Are you required to pay capital gains tax on the sale of your property?

Answer: Yes.

This ruling applies for the following period

Year ended 30 June 2010

The scheme commenced on

1 July 2009

Relevant facts

You and your spouse purchased land.

A house was built on the land.

You and your spouse did not move into the house and live in it.

The house was sold.

Relevant legislative provisions

Income Tax Assessment Act 1997 section 102-20

Income Tax Assessment Act 1997 section 118-110

Income Tax Assessment Act 1997 section 118-35

Reasons for decision

Capital gains tax

Section 102-20 of the Income Tax Assessment Act 1997 (ITAA 1997) provides that a taxpayer makes a capital gain or loss as a result of a capital gains tax (CGT) event happening to a CGT asset. CGT assets include real estate acquired on or after 20 September 1985.

A taxpayer makes a capital gain if their capital proceeds from the sale of a CGT asset are greater than the cost base for the purchase of that asset, for example, if a taxpayer received more for an asset than they paid for it.

A taxpayer makes a capital loss if their reduced cost base for the purchase of that asset is greater than the capital proceeds resulting from the sale of that asset.

Capital gains tax is not a separate tax, it forms part of a taxpayer's assessable income and is taxed at each taxpayer's marginal tax rate.

CGT - main residence

Section 118-110 of the ITAA 1997 provides that you can disregard a capital gain or capital loss made from a CGT event that happens to a dwelling that is your main residence. To qualify for full exemption, the dwelling must have been your main residence for the whole period you owned it, the ownership period, and must not have been used to produce assessable income.
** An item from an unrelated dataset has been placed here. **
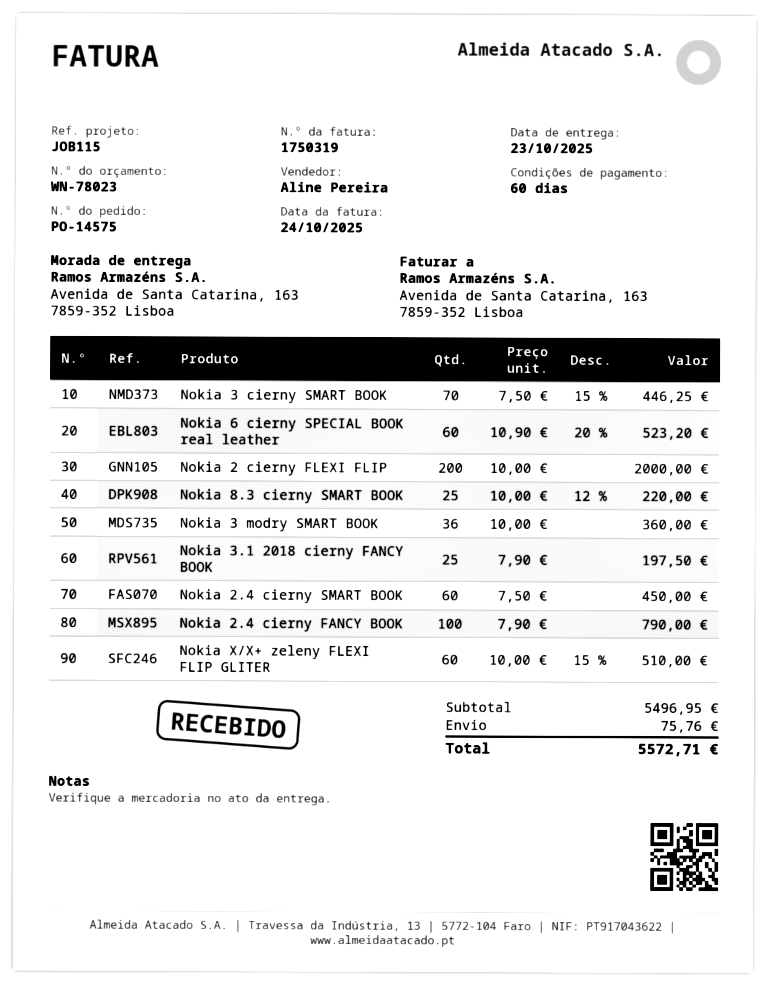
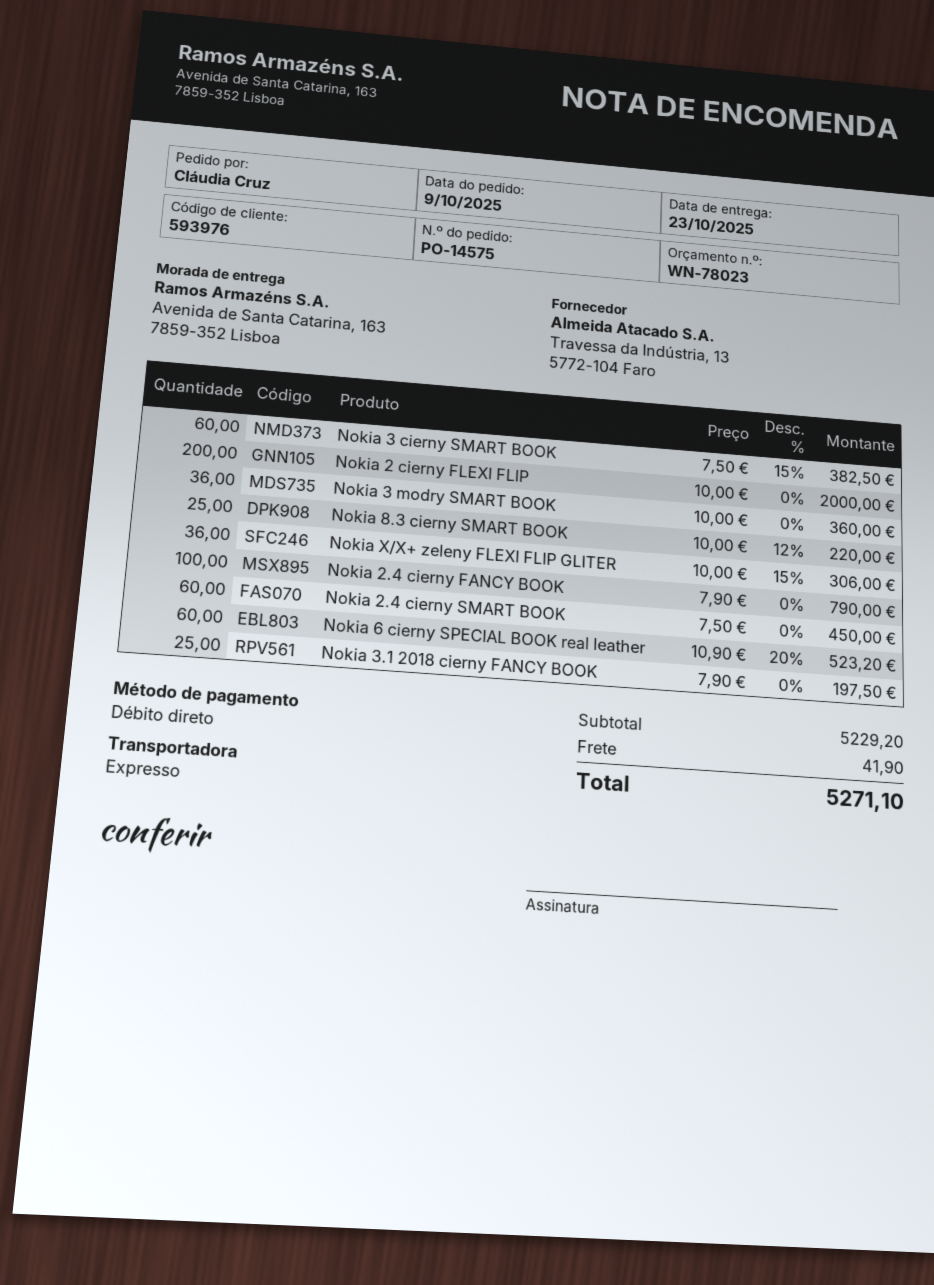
Nokia 3 cierny SMART BOOK: 70 x 7.50 - 15% = 446.25 -> 60 x 7.50 - 15% = 382.50
Nokia X/X+ zeleny FLEXI FLIP GLITER: 60 x 10.00 - 15% = 510.00 -> 36 x 10.00 - 15% = 306.00
subtotal: 5496.95 -> 5229.20
shipping: 75.76 -> 41.90
total: 5572.71 -> 5271.10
Taxation Determination TD 51 states that whether a dwelling is a taxpayer's sole or principal residence is an issue which depends on the facts in each case. Some factors may include, but are not limited to:

A mere intention to occupy a dwelling as your main residence without actually doing so is not sufficient to get the exemption.

Moving into the dwelling

To establish a dwelling as a main residence you must move in as soon as practicable. The term as soon as practicable is used in section 118-135 of the ITAA 1997 to provide some leeway from what would otherwise be a strict requirement that the full exemption would only be available if the property became your main residence on the date you acquired it (that is, you would have to physically move in on that day).

In your case you and your spouse did not move into the property. As soon as the house was complete the house was placed on the market.

The fact that you intended to move into the property and was unable to do so is not enough to exempt you from paying capital gains tax.

Accordingly, you are liable for capital gains tax on the sale of the property.